Les forces de l’ordre ont relevé dans la pièce des traces de projection de sang et un balai ensanglanté posé au sol à proximité du corps. La victime présentait également des brûlures. Elle a été retrouvée assise « sur une barrière, le corps penchant dans le vide », détaille un compte rendu des premières constatations.
Identité, statut et autopsie
La victime n’a pas encore été identifiée. Les enquêteurs ont établi qu’elle ne faisait pas partie du personnel hospitalier et qu’elle ne portait pas non plus le bracelet d’admission remis aux patients, précisent les sources. Une autopsie est prévue afin de déterminer les causes précises du décès et la chronologie des blessures.
Accès au local et travaux récents
Les investigations ont également porté sur l’accès au local technique. Des premiers éléments indiquent que la porte de la chaufferie aurait pu être laissée ouverte par des ouvriers ayant réalisé une intervention quelques jours auparavant, rendant l’entrée dans la pièce aisée sans clé ni effraction.
Par ailleurs, certaines sources évoquent des températures extrêmement élevées dans la chaufferie — supérieures à 60 °C selon l’une d’elles — susceptibles d’avoir aggravé l’état de la victime si elle s’y trouvait enfermée.
Position du parquet
« À ce stade, aucun élément ne laisse penser qu’un tiers est intervenu dans ce décès », a indiqué le parquet de Créteil.
Points vérifiés par les enquêteurs
- Identification formelle de la victime et recherche de témoins ou de proches.
- Analyse médico‑légale complète lors de l’autopsie pour préciser les causes du décès et la présence éventuelle de brûlures létales.
- Examen des conditions d’accès au local (porte, présence d’ouvriers, laissez‑aller éventuel dans la sécurisation des locaux techniques).
- Exploitation des images et des témoignages relatifs aux travaux récents dans la chaufferie.
Calendrier et éléments publics
Voici les principales étapes factuelles telles qu’elles apparaissent pour l’instant :
| Élément | Information connue |
|---|---|
| Lieu | Chaufferie / local technique du CHU du Kremlin‑Bicêtre (Val‑de‑Marne) |
| Découverte | Cette semaine (date mentionnée différemment selon les sources : quelques articles indiquent mercredi 12 août, d’autres « jeudi matin ») |
| Victime | Femme non identifiée, ne travaillant pas à l’hôpital, sans bracelet patient |
| Constat | Traces de sang, balai ensanglanté, brûlures sur le corps, position assise sur une barrière |
| Enquête | Ouverte par le parquet de Créteil; autopsie prévue; piste accidentelle privilégiée |
Conséquences locales et questions soulevées
Ce fait divers soulève plusieurs interrogations pour la direction de l’hôpital et les autorités locales : comment un tiers a‑t‑il pu pénétrer ou rester dans un local technique non accessible au public ? Les protocoles de sécurité et de fermeture après intervention extérieure sont‑ils respectés ? Les enquêteurs devront notamment établir si des failles dans la gestion des interventions extérieures ont permis cet accès.

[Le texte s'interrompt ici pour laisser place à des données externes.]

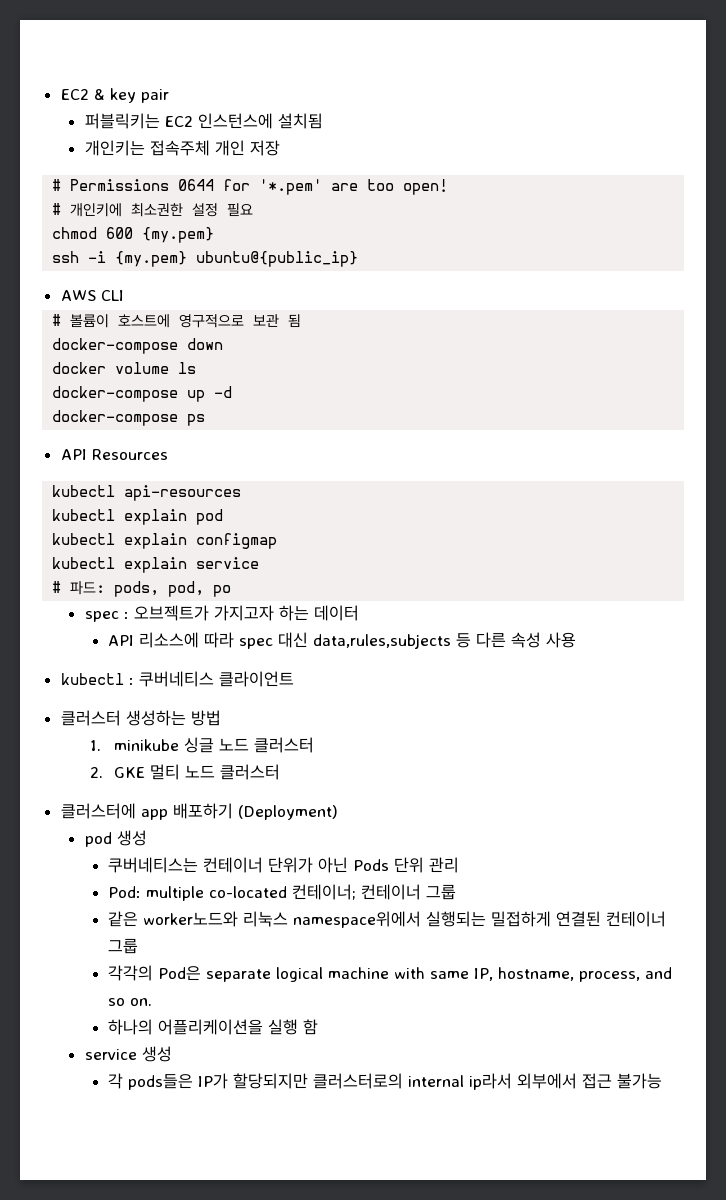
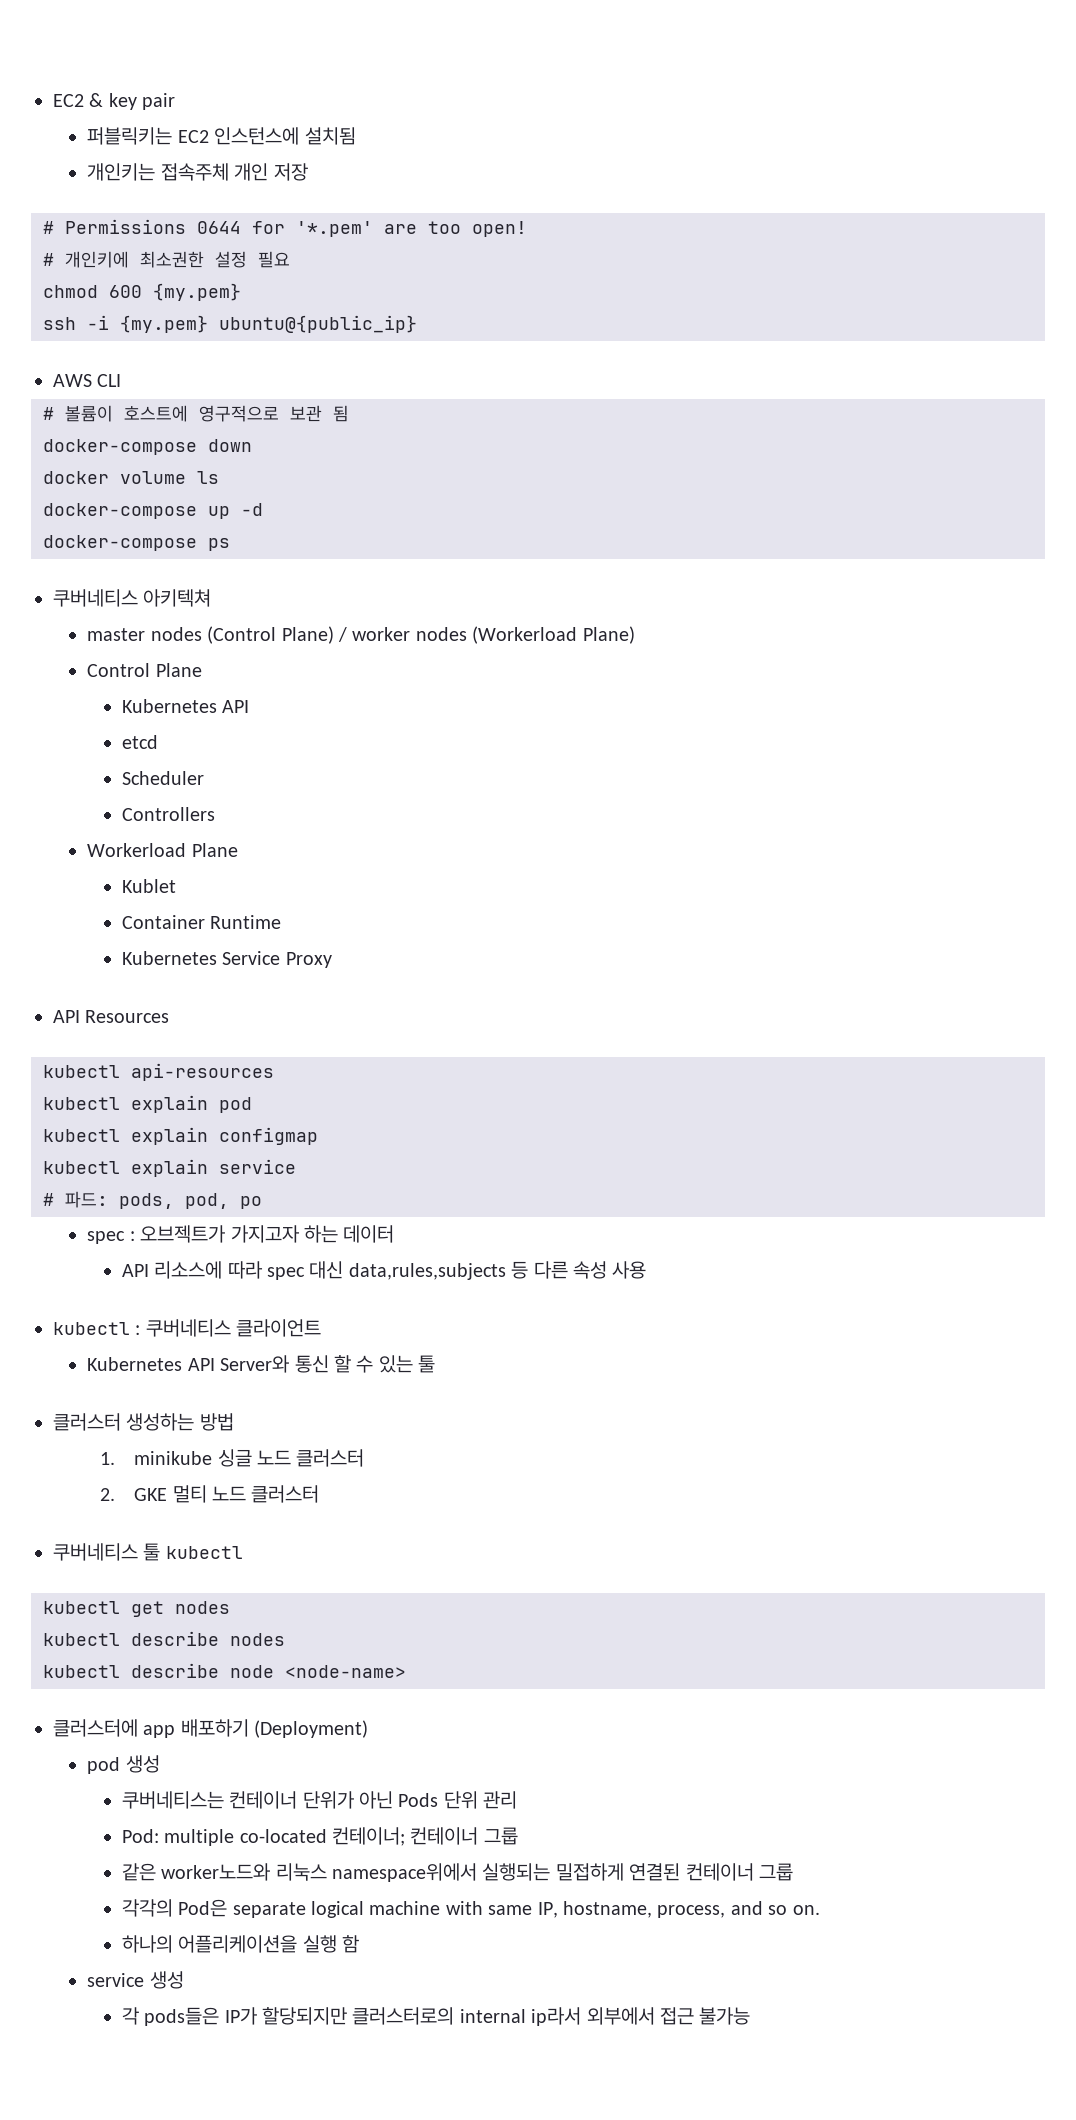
(206, 420) none -> [53,589,212,607] [87,626,635,644] [87,663,202,677] [121,699,250,713] [121,735,158,749] [121,771,204,785] [121,807,215,821] [87,843,238,857] [121,879,176,893] [121,915,282,929] [121,951,332,968] // 쿠버네티스 아키텍쳐 // master nodes (Control Plane) / worker nodes (Workerload Plane) // Control Plane // Kubernetes API // etcd // Scheduler // Controllers // Workerload Plane // Kublet // Container Runtime // Kubernetes Service Proxy
(294, 679) none -> [87,1355,436,1373] // Kubernetes API Server와 통신 할 수 있는 툴
(280, 772) none -> [53,1543,243,1561] [43,1601,230,1617] [43,1631,285,1646] [43,1663,406,1678] // 쿠버네티스 툴 kubectl // kubectl get nodes // kubectl describe nodes // kubectl describe node <node-name>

Pour les usagers et le personnel, cet épisode pose la question de la sûreté des infrastructures techniques des établissements de santé, habituellement considérées comme des zones restreintes. La direction du CHU et l’AP‑HP n’ont pas communiqué d’éléments détaillés à l’heure où les investigations judiciaires sont en cours.
Suite de l’enquête
Les résultats de l’autopsie sont attendus pour apporter des éléments décisifs quant aux causes du décès. Tant que l’enquête n’aura pas livré tous ses éléments, le parquet reste prudent et s’en tient aux constats techniques et médico‑légaux, sans exclure ni confirmer définitivement une intervention extérieure.
WE NEWS continuera de suivre ce dossier et informera ses lecteurs dès que de nouveaux éléments issus de l’enquête ou de la communication officielle de l’hôpital seront disponibles.